- _Entries supplied_

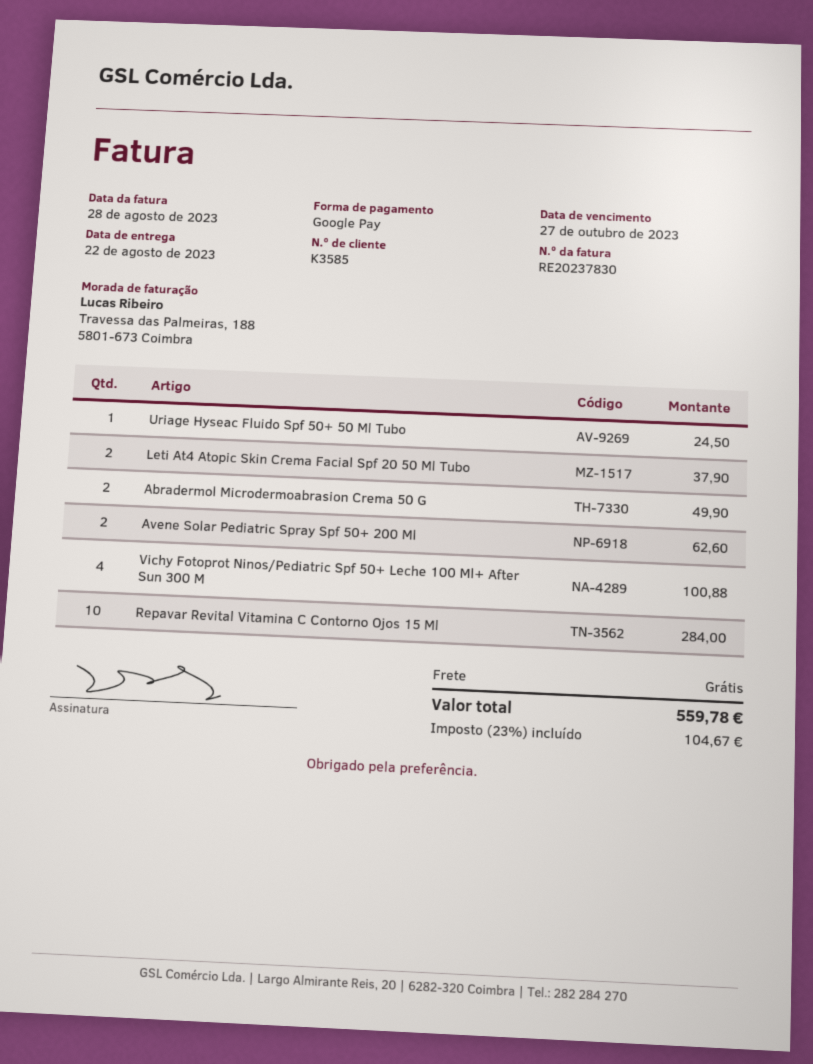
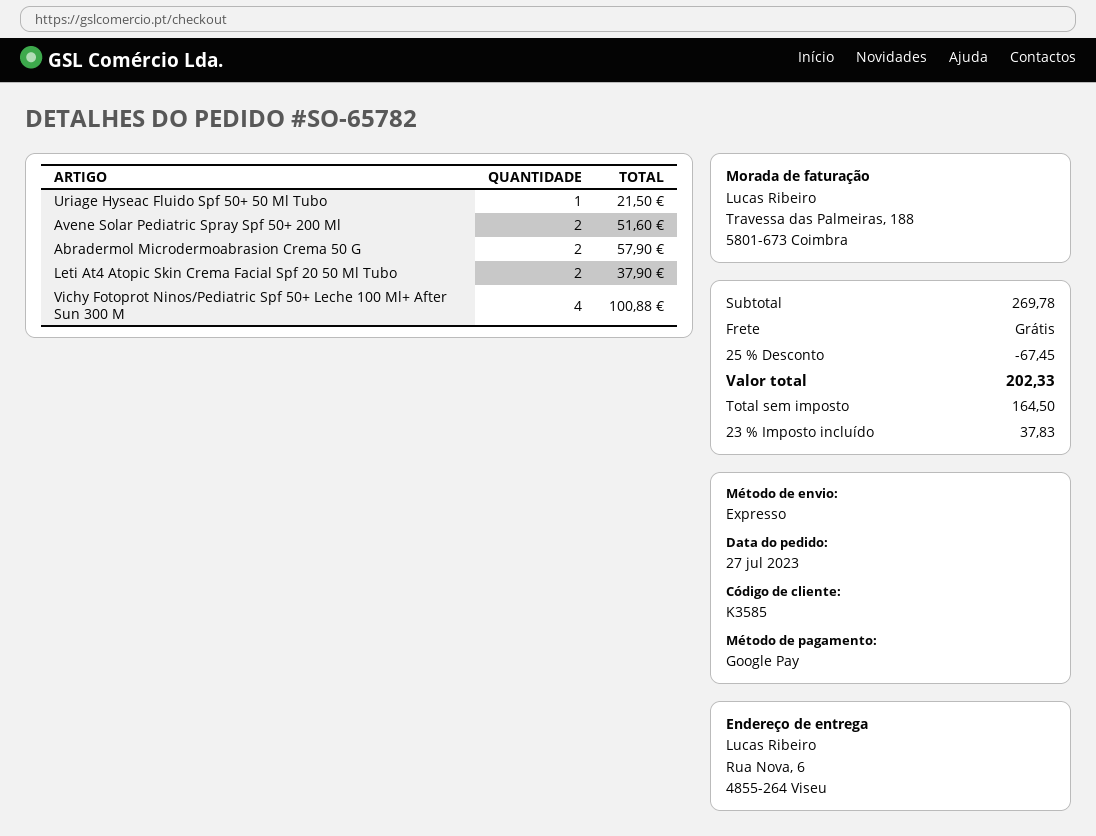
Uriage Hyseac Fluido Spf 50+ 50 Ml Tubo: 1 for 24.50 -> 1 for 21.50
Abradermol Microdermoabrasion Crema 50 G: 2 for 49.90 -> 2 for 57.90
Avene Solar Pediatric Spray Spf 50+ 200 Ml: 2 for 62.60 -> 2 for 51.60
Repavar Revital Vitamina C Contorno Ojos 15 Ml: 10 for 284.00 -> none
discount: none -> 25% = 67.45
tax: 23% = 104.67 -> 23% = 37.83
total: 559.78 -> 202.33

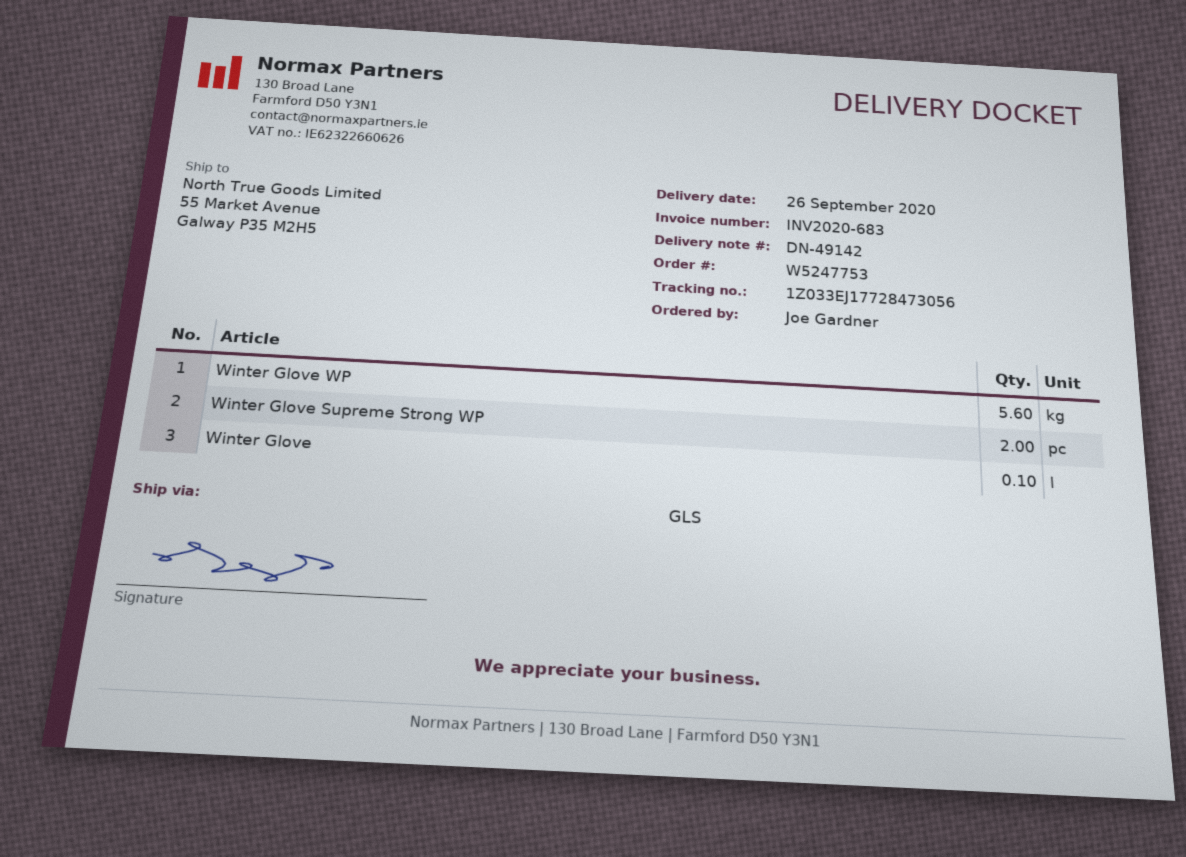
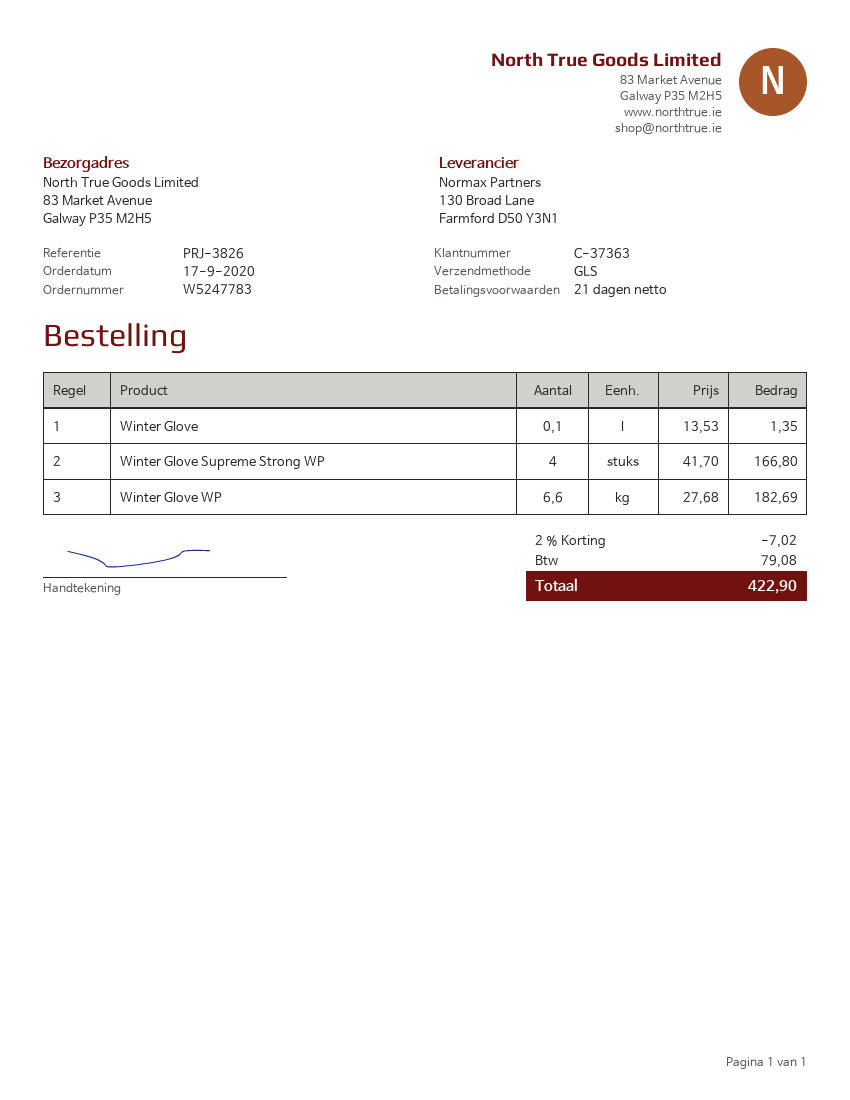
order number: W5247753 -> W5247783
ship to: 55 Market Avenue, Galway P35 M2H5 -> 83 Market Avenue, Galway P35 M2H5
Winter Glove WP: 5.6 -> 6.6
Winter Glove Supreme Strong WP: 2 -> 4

==

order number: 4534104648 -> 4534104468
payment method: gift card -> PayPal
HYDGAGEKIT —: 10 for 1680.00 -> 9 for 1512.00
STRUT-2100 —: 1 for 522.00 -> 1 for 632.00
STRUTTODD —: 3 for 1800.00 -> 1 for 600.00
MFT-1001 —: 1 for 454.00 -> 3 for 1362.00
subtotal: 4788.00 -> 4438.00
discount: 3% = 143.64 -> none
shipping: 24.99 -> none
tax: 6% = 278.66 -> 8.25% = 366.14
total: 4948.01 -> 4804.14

--

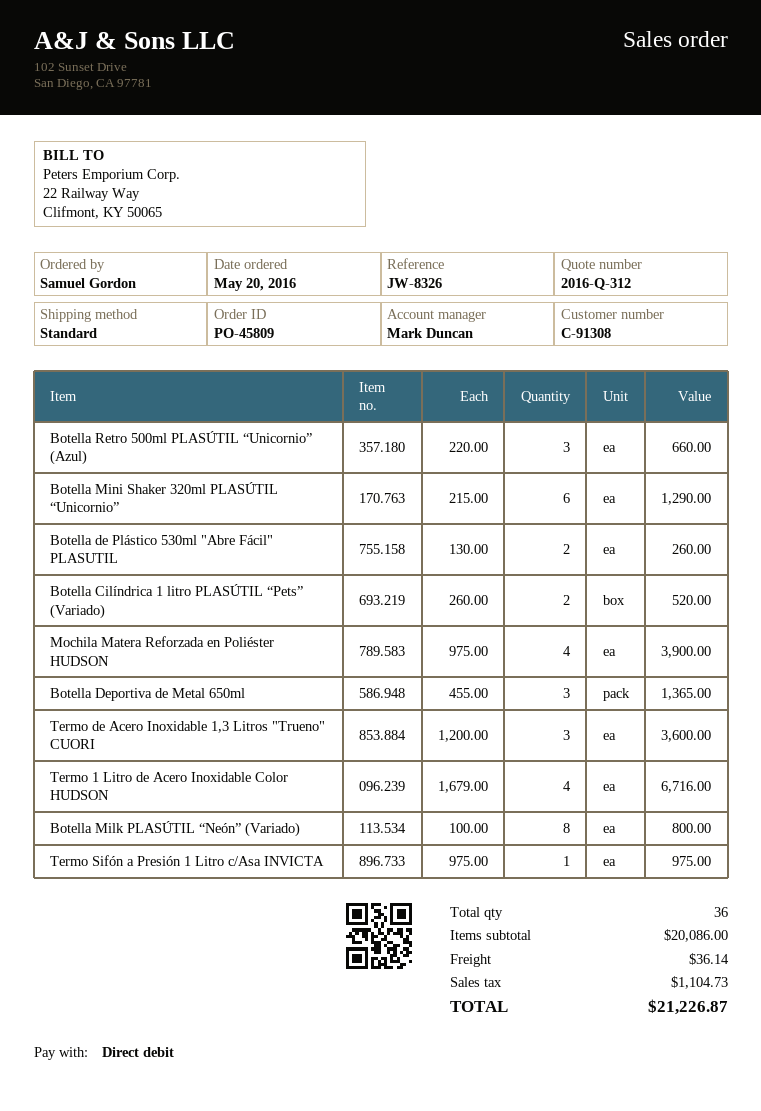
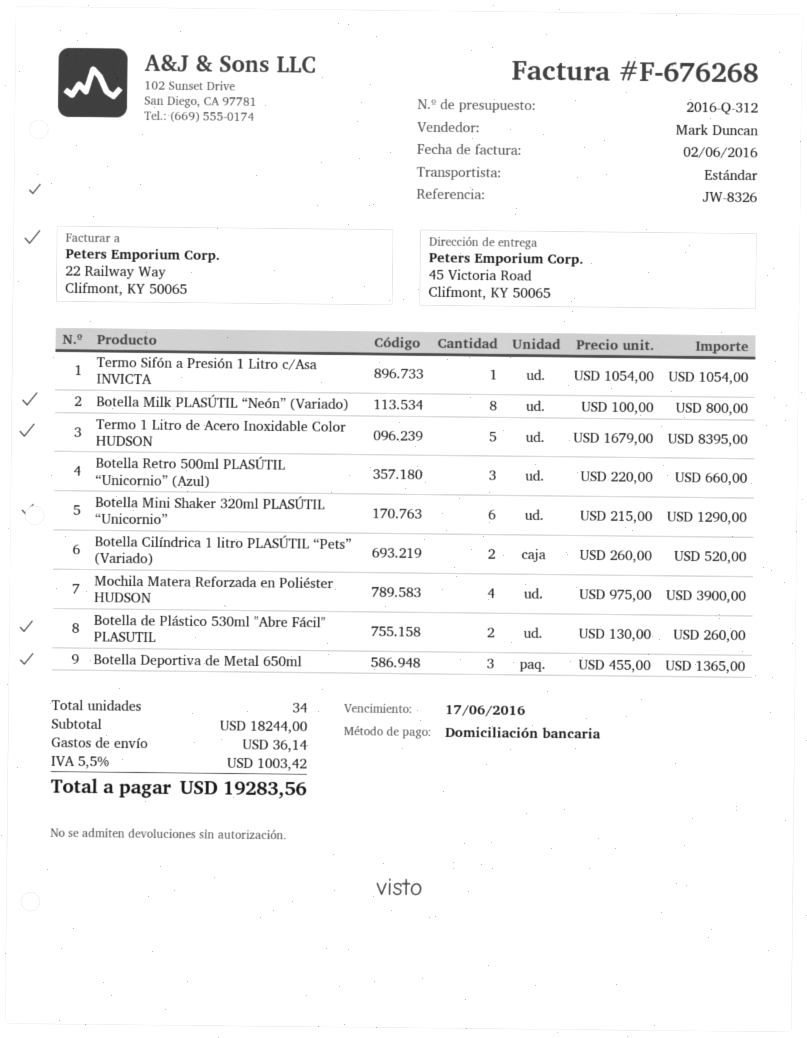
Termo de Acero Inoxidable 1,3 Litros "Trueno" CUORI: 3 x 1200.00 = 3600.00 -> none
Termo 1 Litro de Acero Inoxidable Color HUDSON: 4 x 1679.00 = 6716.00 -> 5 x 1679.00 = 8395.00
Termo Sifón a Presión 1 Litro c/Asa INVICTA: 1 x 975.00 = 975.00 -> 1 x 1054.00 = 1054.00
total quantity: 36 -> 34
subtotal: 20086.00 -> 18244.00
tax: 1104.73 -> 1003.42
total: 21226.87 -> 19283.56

- _Exercise brief_
Write out again exactly the lines above from the one with "total: 559.78 -> 202.33" through the one with "Winter Glove Supreme Strong WP: 2 -> 4", adding no other lines and no pictures.

- _Your response_
total: 559.78 -> 202.33

order number: W5247753 -> W5247783
ship to: 55 Market Avenue, Galway P35 M2H5 -> 83 Market Avenue, Galway P35 M2H5
Winter Glove WP: 5.6 -> 6.6
Winter Glove Supreme Strong WP: 2 -> 4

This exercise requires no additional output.